When you get data in sentences: how to use a spreadsheet to extract numbers from phrases

Unduly lenient sentences review scheme inadequate

This BBC story involved converting phrases into numbers that could be used in calculations

Earlier this month the BBC Data Unit published a story on unduly lenient sentences which involved working with data that was trapped in phrases.

We needed to be able to take a collection of words such as “11 years and 5 months’ imprisonment” and convert that into something that could be used in spreadsheet calculations (specifically, comparing the lengths of time represented by two different phrases).

It’s a problem you come across every so often as a journalist — especially with FOI requests — so in this post — taken from the book Finding Stories in Spreadsheets — I’ll explain how to do that.

First, here’s what the data looks like:

Original Sentence	Revised Sentence
9 years’ imprisonment	11 years and 5 months’ imprisonment
2 years’ imprisonment suspended for 2 years	Sentence Unchanged
12 years’ imprisonment	14 years’ imprisonment
22 months’ imprisonment	Sentence Unchanged

(You can find the data and other background in a GitHub repo here.)

Break down the steps

The first thing to do in any situation like this is break down the task into its constituent problems/challenges. Well, we need to:

Identify where the number of years is stated
Extract that number of years
Identify where the number of months is stated
Extract that number of months
Identify other context like ‘suspended’, ‘minimum’ etc.
Convert years and months to a number
Convert years and months to a common measure (total months)

Identify where the years/months are detailed: using `SEARCH`

The function SEARCH will tell you where the first mention of a word appears. It’s case-insensitive:

=SEARCH("year",G14)

Translation: Search for where year appears in I2

This (written in cell I2) returns a position, e.g. 4. If it doesn’t find it, it returns #VALUE

We assume that the number of years appears 3 positions before that (one space, plus two digits). So we subtract 3 to get the position of the number of years.

=search("year",G14)-3

Extract the number of years/months (and correct for problems)
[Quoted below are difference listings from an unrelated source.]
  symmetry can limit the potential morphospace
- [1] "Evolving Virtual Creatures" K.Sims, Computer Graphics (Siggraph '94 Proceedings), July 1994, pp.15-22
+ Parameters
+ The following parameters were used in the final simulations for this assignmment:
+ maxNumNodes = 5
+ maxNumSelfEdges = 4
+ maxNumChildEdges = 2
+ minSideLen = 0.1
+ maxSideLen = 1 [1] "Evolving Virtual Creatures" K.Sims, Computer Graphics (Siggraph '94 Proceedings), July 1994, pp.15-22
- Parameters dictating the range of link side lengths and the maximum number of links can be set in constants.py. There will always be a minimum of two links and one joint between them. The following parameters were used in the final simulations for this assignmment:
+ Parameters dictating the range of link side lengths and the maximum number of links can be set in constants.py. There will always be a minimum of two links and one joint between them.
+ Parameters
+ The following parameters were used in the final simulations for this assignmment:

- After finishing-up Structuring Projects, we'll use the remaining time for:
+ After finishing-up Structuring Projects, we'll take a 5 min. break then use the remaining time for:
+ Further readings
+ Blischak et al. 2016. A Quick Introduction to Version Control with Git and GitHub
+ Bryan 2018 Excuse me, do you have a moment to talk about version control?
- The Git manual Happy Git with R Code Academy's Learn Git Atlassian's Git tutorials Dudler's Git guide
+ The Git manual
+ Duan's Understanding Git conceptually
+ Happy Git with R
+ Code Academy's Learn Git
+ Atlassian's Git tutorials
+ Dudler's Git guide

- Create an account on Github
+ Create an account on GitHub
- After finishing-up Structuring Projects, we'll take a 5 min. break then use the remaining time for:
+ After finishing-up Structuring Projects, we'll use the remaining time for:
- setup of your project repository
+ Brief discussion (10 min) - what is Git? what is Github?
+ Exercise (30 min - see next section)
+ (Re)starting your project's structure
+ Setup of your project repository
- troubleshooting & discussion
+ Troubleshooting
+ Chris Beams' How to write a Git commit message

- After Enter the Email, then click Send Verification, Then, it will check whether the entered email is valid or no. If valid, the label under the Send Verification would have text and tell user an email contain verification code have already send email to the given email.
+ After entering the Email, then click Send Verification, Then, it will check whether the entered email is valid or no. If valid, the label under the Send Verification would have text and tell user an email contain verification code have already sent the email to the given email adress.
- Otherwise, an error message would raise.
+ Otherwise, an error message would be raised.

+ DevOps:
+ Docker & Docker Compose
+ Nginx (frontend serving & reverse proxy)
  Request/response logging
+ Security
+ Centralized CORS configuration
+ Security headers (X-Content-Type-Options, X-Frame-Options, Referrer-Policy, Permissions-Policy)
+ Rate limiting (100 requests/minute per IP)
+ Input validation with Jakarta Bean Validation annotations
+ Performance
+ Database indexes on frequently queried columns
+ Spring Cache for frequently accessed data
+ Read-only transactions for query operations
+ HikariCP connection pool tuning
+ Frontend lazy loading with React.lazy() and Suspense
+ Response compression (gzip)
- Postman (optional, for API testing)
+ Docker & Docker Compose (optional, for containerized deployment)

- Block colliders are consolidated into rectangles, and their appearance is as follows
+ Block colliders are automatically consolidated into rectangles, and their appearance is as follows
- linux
If it’s a single figure, we should get just the space before it, which we will deal with below. But if it’s at the start of a line, we won’t, and will get an error instead.

So we need a new column (L) to correct for that:

=IF(I14=0,1,I14)

Now nest that within a MID function to extract the numbers at that position:

=MID(H14, IF(I14=0,1,I14),2)

This grabs characters from that position, and continues grabbing for 2 characters.

However, this might also grab spaces if only one character is a digit.

Handling an unnecessary space

To correct that unnecessary space, and make sure the result is formatted as a number, nest this again in an INT function (which turns a value into an integer):

=INT(MID(I2, IF(K2=0,1,K2),2))

We could use the TRIM function, which removes trailing and leading white space, but this would not change the type of data that the space surrounds.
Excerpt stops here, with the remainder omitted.